Data for the task START

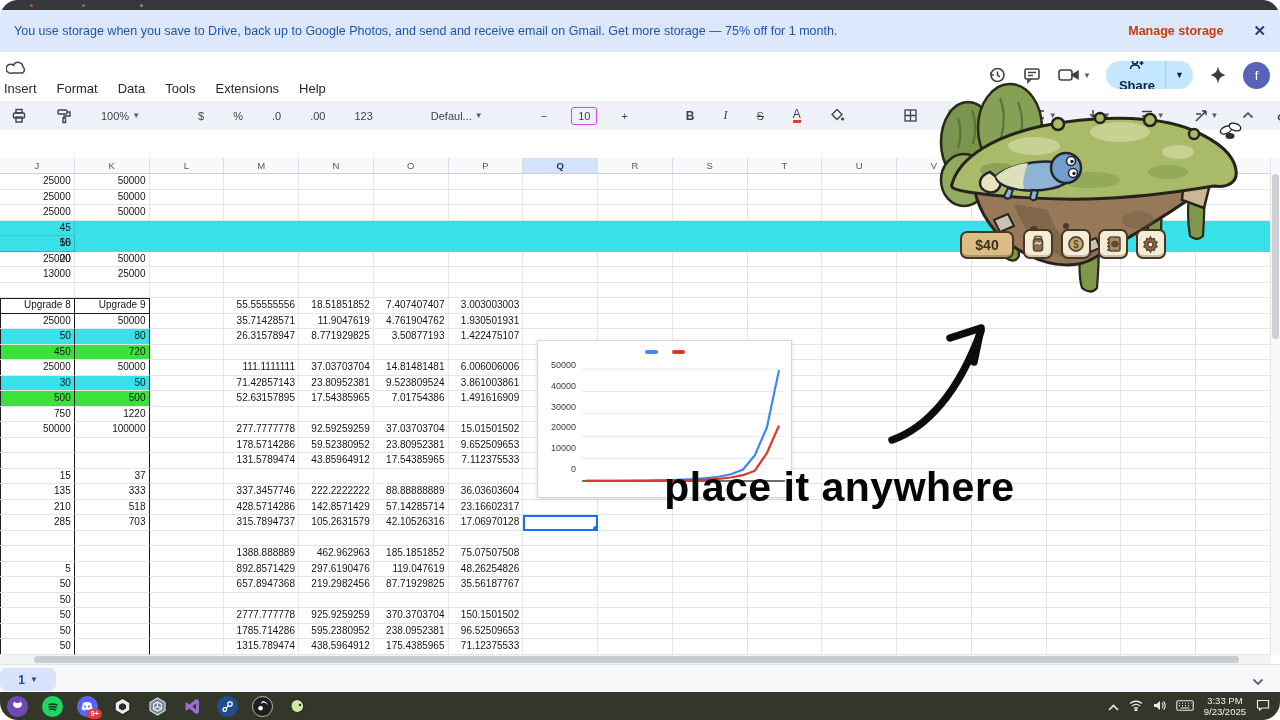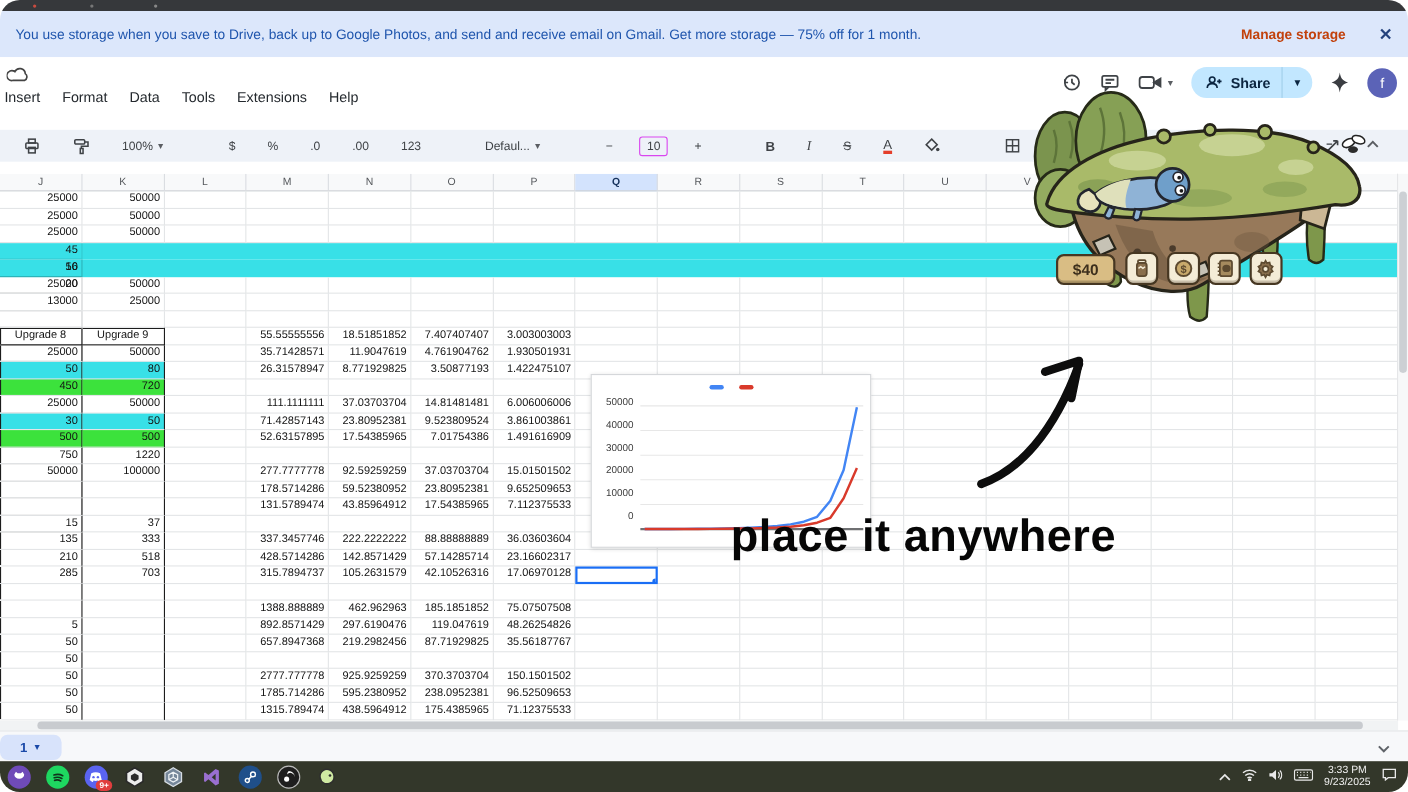--- a/index.html
+++ b/index.html
@@ -15,28 +15,28 @@
   .banner .manage{margin-left:auto;margin-right:30px;color:#c2410c;font-weight:700;cursor:pointer;}
   .banner .bx{font-size:15px;color:#24427d;cursor:pointer;font-weight:700;}
   
   .menubar{position:absolute;top:52px;left:0;width:100%;height:49px;background:#fff;}
   .cloudico{position:absolute;left:6px;top:8px;color:#444;}
   .menus{position:absolute;left:-6px;top:27px;display:flex;}
   .mi{padding:0 10px;font-size:13px;color:#24292e;line-height:20px;cursor:pointer;}
   .rightacts{position:absolute;right:10px;top:9px;display:flex;align-items:center;gap:15px;}
   .actico{color:#3f4347;display:flex;align-items:center;}
   .sharepill{display:flex;align-items:center;background:#c2e7ff;border-radius:14px;height:28px;overflow:hidden;}
-  .sharemain{display:flex;align-items:center;gap:7px;padding:0 10px 0 13px;font-size:13px;font-weight:700;color:#0b2540;}
+  .sharemain{display:flex;align-items:center;gap:7px;padding:0 10px 0 13px;font-size:13px;font-weight:700;color:#0b2540;flex-direction:column;}
   .sharesep{width:1px;height:28px;background:#9fcdea;}
   .sharecaret{padding:0 9px;color:#0b2540;font-size:9px;}
   .avatar{width:27px;height:27px;border-radius:50%;background:#5b63b7;color:#fff;display:flex;
           align-items:center;justify-content:center;font-size:13px;}
   
-  .toolbar{position:absolute;top:118px;left:0;width:100%;height:29px;background:#eef2f8;
-           display:flex;align-items:center;padding:0 16px;box-sizing:border-box;gap:19px;
+  .toolbar{position:absolute;top:101px;left:0;width:100%;height:29px;background:#eef2f8;
+           display:flex;align-items:center;padding:0 6px;box-sizing:border-box;gap:19px;
            font-size:11px;color:#3f4347;}
   .tbtn{display:flex;align-items:center;gap:3px;padding:0 5px;height:22px;border-radius:4px;cursor:pointer;}
   .tdiv{width:1px;height:16px;background:#d4d8de;margin:0 5px;}
   .caret{font-size:8px;color:#5b5e63;}
   .fontsize{border:1px solid #d946ef;border-radius:3px;padding:0 6px;height:16px;line-height:16px;}
   .tbB{font-weight:700;font-size:12px}.tbI{font-style:italic;font-family:"Liberation Serif",serif;font-size:12px}
   .tbS{text-decoration:line-through;font-size:11px}
   .tbA{font-size:12px;border-bottom:3px solid #e43f2b;line-height:11px;padding-bottom:0;}
   .tchev{position:absolute;right:26px;top:8px;color:#5b5e63;}
   
@@ -50,21 +50,21 @@
   .cell{width:74.76px;height:15.53px;flex:none;box-sizing:border-box;border-right:1px solid #e3e5e7;
         border-bottom:1px solid #e3e5e7;font-size:10px;line-height:14.5px;text-align:right;
         padding:0 3px;color:#141414;overflow:hidden;white-space:nowrap;}
   .band .cell{border-color:rgba(0,0,0,0.10);}
   .cy{background:#38e0e7;}.gr{background:#3ce23c;}
   .dkr{border-right:1px solid #1c1c1c;}
   .dkl{box-shadow:inset 1px 0 0 #1c1c1c;}
   .dkt{box-shadow:inset 0 1px 0 #1c1c1c;}
   .dkt.dkl{box-shadow:inset 1px 0 0 #1c1c1c, inset 0 1px 0 #1c1c1c;}
   .dkb{border-bottom:1px solid #1c1c1c;}
-  .center{text-align:center;}
+  .center{}
   .selcell{position:relative;border:2px solid #1a6ef5 !important;}
   .selcell::after{content:'';position:absolute;right:-3px;bottom:-3px;width:6px;height:6px;
                   background:#1a6ef5;border-radius:50%;}
   
   .chart{position:absolute;left:537px;top:182px;width:255px;height:158px;background:#fff;
          border:1px solid #d5d7da;box-shadow:0 1px 4px rgba(0,0,0,.14);box-sizing:border-box;z-index:6;}
   .chlegend{position:absolute;top:9px;left:0;width:100%;display:flex;justify-content:center;gap:14px;}
   .chlegend i{width:13px;height:4px;border-radius:2px;display:block;}
   .chylabs{position:absolute;left:2px;top:19px;height:114px;width:36px;display:flex;flex-direction:column;
            justify-content:space-between;font-size:9px;color:#3b3b3b;text-align:right;}

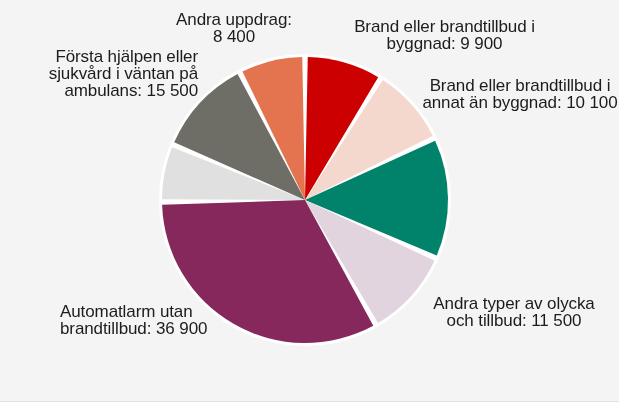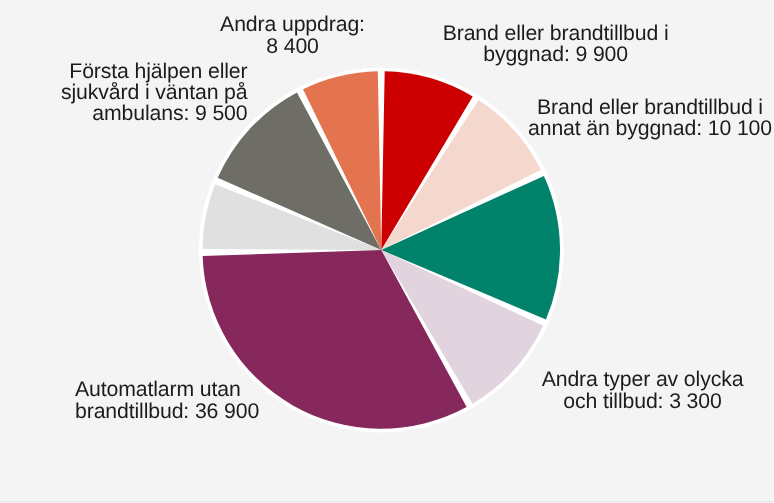--- a/index.html
+++ b/index.html
@@ -80,22 +80,22 @@
           <title>Andra uppdrag: 8 400</title>
         </path>
       </g>
   </svg>
 
   <div class="pie-label lbl-right" id="label-0">Brand eller brandtillbud i
 byggnad: 9 900</div>
   <div class="pie-label lbl-right" id="label-1">Brand eller brandtillbud i
 annat än byggnad: 10 100</div>
   <div class="pie-label lbl-right" id="label-3">Andra typer av olycka
-och tillbud: 3 300</div>
+och tillbud: 11 500</div>
   <div class="pie-label lbl-center" id="label-4">Automatlarm utan
 brandtillbud: 36 900</div>
   <div class="pie-label lbl-left" id="label-6">Första hjälpen eller
 sjukvård i väntan på
-ambulans: 9 500</div>
+ambulans: 15 500</div>
   <div class="pie-label lbl-center" id="label-7">Andra uppdrag:
 8 400</div>
 
 </div>
 
 </body></html>

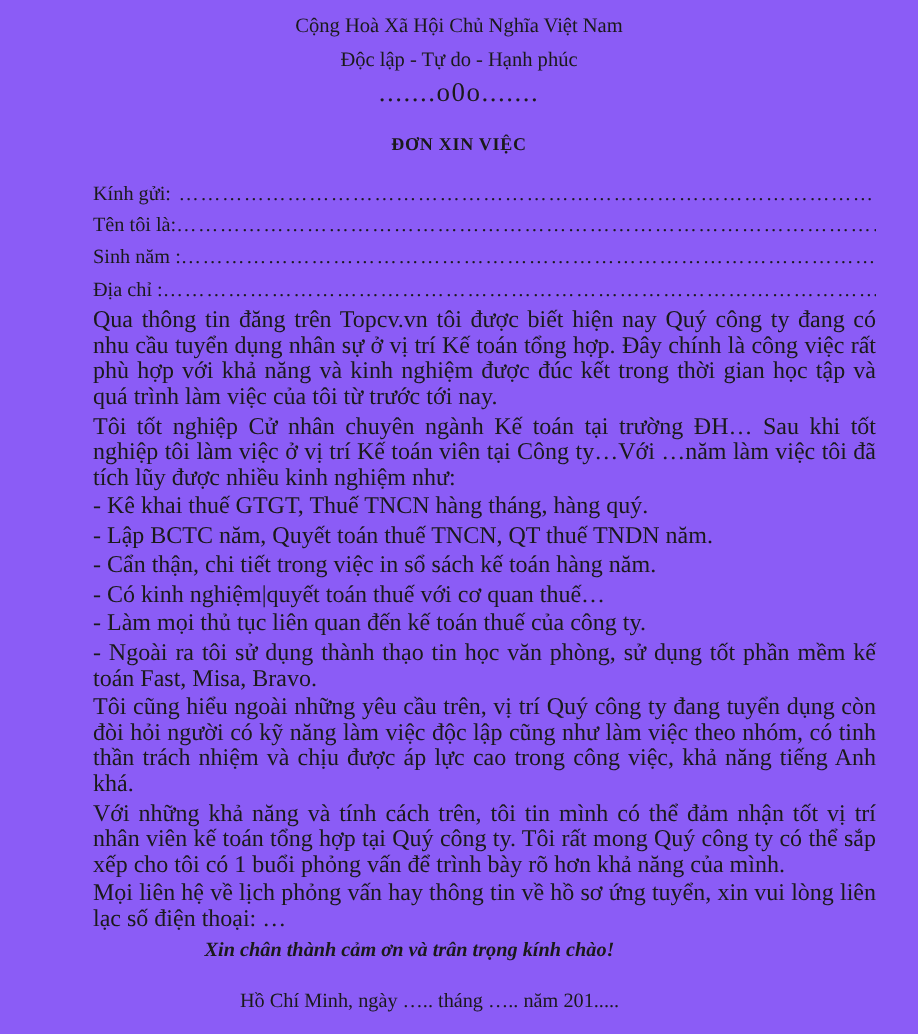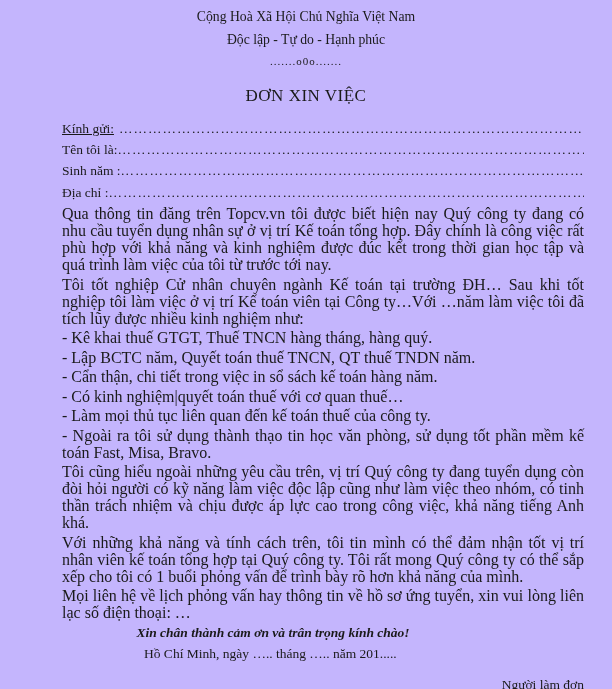--- a/index.html
+++ b/index.html
@@ -5,77 +5,77 @@
   html, body {
     margin: 0;
     padding: 0;
     background: #ffffff;
   }
   .page {
     position: relative;
     width: 612px;
     height: 689px;
     box-sizing: border-box;
-    background: #c4b5fd;
+    background: #8b5cf6;
     color: #1a1a1a;
     font-family: "Liberation Serif", "DejaVu Serif", serif;
     overflow: hidden;
   }
   .header {
     padding-top: 8px;
     text-align: center;
   }
   .h-line {
     font-size: 13.7px;
     line-height: 17.5px;
   }
   .h-line + .h-line { margin-top: 5px; }
   .separator {
     margin-top: 5px;
-    font-size: 11px;
+    font-size: 18px;
     line-height: 17.5px;
     letter-spacing: 1px;
   }
   .doc-title {
     margin-top: 16px;
-    font-size: 17px;
+    font-size: 12px;
     line-height: 18px;
-    font-weight: normal;
+    font-weight: bold;
     letter-spacing: 0.5px;
   }
   .content {
     margin-top: 13px;
     padding: 0 28px 0 62px;
   }
   .field {
     display: flex;
     align-items: baseline;
     height: 21.4px;
     line-height: 21.4px;
     font-size: 13.5px;
     overflow: hidden;
   }
   .field .label { white-space: nowrap; }
-  .field .label.u { text-decoration: underline; }
+  .field .label.u { }
   .field .gap { width: 5px; flex: 0 0 auto; }
   .field .dots {
     flex: 1 1 auto;
     overflow: hidden;
     white-space: nowrap;
     letter-spacing: 1px;
   }
   .body-text { margin-top: 2px; }
   .body-text p {
     margin: 0 0 2.5px 0;
     font-size: 16px;
     line-height: 17px;
     text-align: justify;
   }
   .closing { font-size: 13.5px; }
-  .closing p { margin: 0; line-height: 17.5px; }
+  .closing p { margin: 16px; line-height: 17.5px; }
   .thanks {
     margin-top: 3px !important;
     font-weight: bold;
     font-style: italic;
     text-align: center;
     padding-right: 100px;
   }
   .date-line {
     margin-top: 3px !important;
     padding-left: 82px;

Data for the task END

* [Assignment]: Leave out the pictures and give the rest of the material again, unaltered.

* [Reply]:
--- a/index.html
+++ b/index.html
@@ -15,28 +15,28 @@
   .banner .manage{margin-left:auto;margin-right:30px;color:#c2410c;font-weight:700;cursor:pointer;}
   .banner .bx{font-size:15px;color:#24427d;cursor:pointer;font-weight:700;}
   
   .menubar{position:absolute;top:52px;left:0;width:100%;height:49px;background:#fff;}
   .cloudico{position:absolute;left:6px;top:8px;color:#444;}
   .menus{position:absolute;left:-6px;top:27px;display:flex;}
   .mi{padding:0 10px;font-size:13px;color:#24292e;line-height:20px;cursor:pointer;}
   .rightacts{position:absolute;right:10px;top:9px;display:flex;align-items:center;gap:15px;}
   .actico{color:#3f4347;display:flex;align-items:center;}
   .sharepill{display:flex;align-items:center;background:#c2e7ff;border-radius:14px;height:28px;overflow:hidden;}
-  .sharemain{display:flex;align-items:center;gap:7px;padding:0 10px 0 13px;font-size:13px;font-weight:700;color:#0b2540;}
+  .sharemain{display:flex;align-items:center;gap:7px;padding:0 10px 0 13px;font-size:13px;font-weight:700;color:#0b2540;flex-direction:column;}
   .sharesep{width:1px;height:28px;background:#9fcdea;}
   .sharecaret{padding:0 9px;color:#0b2540;font-size:9px;}
   .avatar{width:27px;height:27px;border-radius:50%;background:#5b63b7;color:#fff;display:flex;
           align-items:center;justify-content:center;font-size:13px;}
   
-  .toolbar{position:absolute;top:118px;left:0;width:100%;height:29px;background:#eef2f8;
-           display:flex;align-items:center;padding:0 16px;box-sizing:border-box;gap:19px;
+  .toolbar{position:absolute;top:101px;left:0;width:100%;height:29px;background:#eef2f8;
+           display:flex;align-items:center;padding:0 6px;box-sizing:border-box;gap:19px;
            font-size:11px;color:#3f4347;}
   .tbtn{display:flex;align-items:center;gap:3px;padding:0 5px;height:22px;border-radius:4px;cursor:pointer;}
   .tdiv{width:1px;height:16px;background:#d4d8de;margin:0 5px;}
   .caret{font-size:8px;color:#5b5e63;}
   .fontsize{border:1px solid #d946ef;border-radius:3px;padding:0 6px;height:16px;line-height:16px;}
   .tbB{font-weight:700;font-size:12px}.tbI{font-style:italic;font-family:"Liberation Serif",serif;font-size:12px}
   .tbS{text-decoration:line-through;font-size:11px}
   .tbA{font-size:12px;border-bottom:3px solid #e43f2b;line-height:11px;padding-bottom:0;}
   .tchev{position:absolute;right:26px;top:8px;color:#5b5e63;}
   
@@ -50,21 +50,21 @@
   .cell{width:74.76px;height:15.53px;flex:none;box-sizing:border-box;border-right:1px solid #e3e5e7;
         border-bottom:1px solid #e3e5e7;font-size:10px;line-height:14.5px;text-align:right;
         padding:0 3px;color:#141414;overflow:hidden;white-space:nowrap;}
   .band .cell{border-color:rgba(0,0,0,0.10);}
   .cy{background:#38e0e7;}.gr{background:#3ce23c;}
   .dkr{border-right:1px solid #1c1c1c;}
   .dkl{box-shadow:inset 1px 0 0 #1c1c1c;}
   .dkt{box-shadow:inset 0 1px 0 #1c1c1c;}
   .dkt.dkl{box-shadow:inset 1px 0 0 #1c1c1c, inset 0 1px 0 #1c1c1c;}
   .dkb{border-bottom:1px solid #1c1c1c;}
-  .center{text-align:center;}
+  .center{}
   .selcell{position:relative;border:2px solid #1a6ef5 !important;}
   .selcell::after{content:'';position:absolute;right:-3px;bottom:-3px;width:6px;height:6px;
                   background:#1a6ef5;border-radius:50%;}
   
   .chart{position:absolute;left:537px;top:182px;width:255px;height:158px;background:#fff;
          border:1px solid #d5d7da;box-shadow:0 1px 4px rgba(0,0,0,.14);box-sizing:border-box;z-index:6;}
   .chlegend{position:absolute;top:9px;left:0;width:100%;display:flex;justify-content:center;gap:14px;}
   .chlegend i{width:13px;height:4px;border-radius:2px;display:block;}
   .chylabs{position:absolute;left:2px;top:19px;height:114px;width:36px;display:flex;flex-direction:column;
            justify-content:space-between;font-size:9px;color:#3b3b3b;text-align:right;}

--- a/index.html
+++ b/index.html
@@ -80,22 +80,22 @@
           <title>Andra uppdrag: 8 400</title>
         </path>
       </g>
   </svg>
 
   <div class="pie-label lbl-right" id="label-0">Brand eller brandtillbud i
 byggnad: 9 900</div>
   <div class="pie-label lbl-right" id="label-1">Brand eller brandtillbud i
 annat än byggnad: 10 100</div>
   <div class="pie-label lbl-right" id="label-3">Andra typer av olycka
-och tillbud: 3 300</div>
+och tillbud: 11 500</div>
   <div class="pie-label lbl-center" id="label-4">Automatlarm utan
 brandtillbud: 36 900</div>
   <div class="pie-label lbl-left" id="label-6">Första hjälpen eller
 sjukvård i väntan på
-ambulans: 9 500</div>
+ambulans: 15 500</div>
   <div class="pie-label lbl-center" id="label-7">Andra uppdrag:
 8 400</div>
 
 </div>
 
 </body></html>

--- a/index.html
+++ b/index.html
@@ -5,77 +5,77 @@
   html, body {
     margin: 0;
     padding: 0;
     background: #ffffff;
   }
   .page {
     position: relative;
     width: 612px;
     height: 689px;
     box-sizing: border-box;
-    background: #c4b5fd;
+    background: #8b5cf6;
     color: #1a1a1a;
     font-family: "Liberation Serif", "DejaVu Serif", serif;
     overflow: hidden;
   }
   .header {
     padding-top: 8px;
     text-align: center;
   }
   .h-line {
     font-size: 13.7px;
     line-height: 17.5px;
   }
   .h-line + .h-line { margin-top: 5px; }
   .separator {
     margin-top: 5px;
-    font-size: 11px;
+    font-size: 18px;
     line-height: 17.5px;
     letter-spacing: 1px;
   }
   .doc-title {
     margin-top: 16px;
-    font-size: 17px;
+    font-size: 12px;
     line-height: 18px;
-    font-weight: normal;
+    font-weight: bold;
     letter-spacing: 0.5px;
   }
   .content {
     margin-top: 13px;
     padding: 0 28px 0 62px;
   }
   .field {
     display: flex;
     align-items: baseline;
     height: 21.4px;
     line-height: 21.4px;
     font-size: 13.5px;
     overflow: hidden;
   }
   .field .label { white-space: nowrap; }
-  .field .label.u { text-decoration: underline; }
+  .field .label.u { }
   .field .gap { width: 5px; flex: 0 0 auto; }
   .field .dots {
     flex: 1 1 auto;
     overflow: hidden;
     white-space: nowrap;
     letter-spacing: 1px;
   }
   .body-text { margin-top: 2px; }
   .body-text p {
     margin: 0 0 2.5px 0;
     font-size: 16px;
     line-height: 17px;
     text-align: justify;
   }
   .closing { font-size: 13.5px; }
-  .closing p { margin: 0; line-height: 17.5px; }
+  .closing p { margin: 16px; line-height: 17.5px; }
   .thanks {
     margin-top: 3px !important;
     font-weight: bold;
     font-style: italic;
     text-align: center;
     padding-right: 100px;
   }
   .date-line {
     margin-top: 3px !important;
     padding-left: 82px;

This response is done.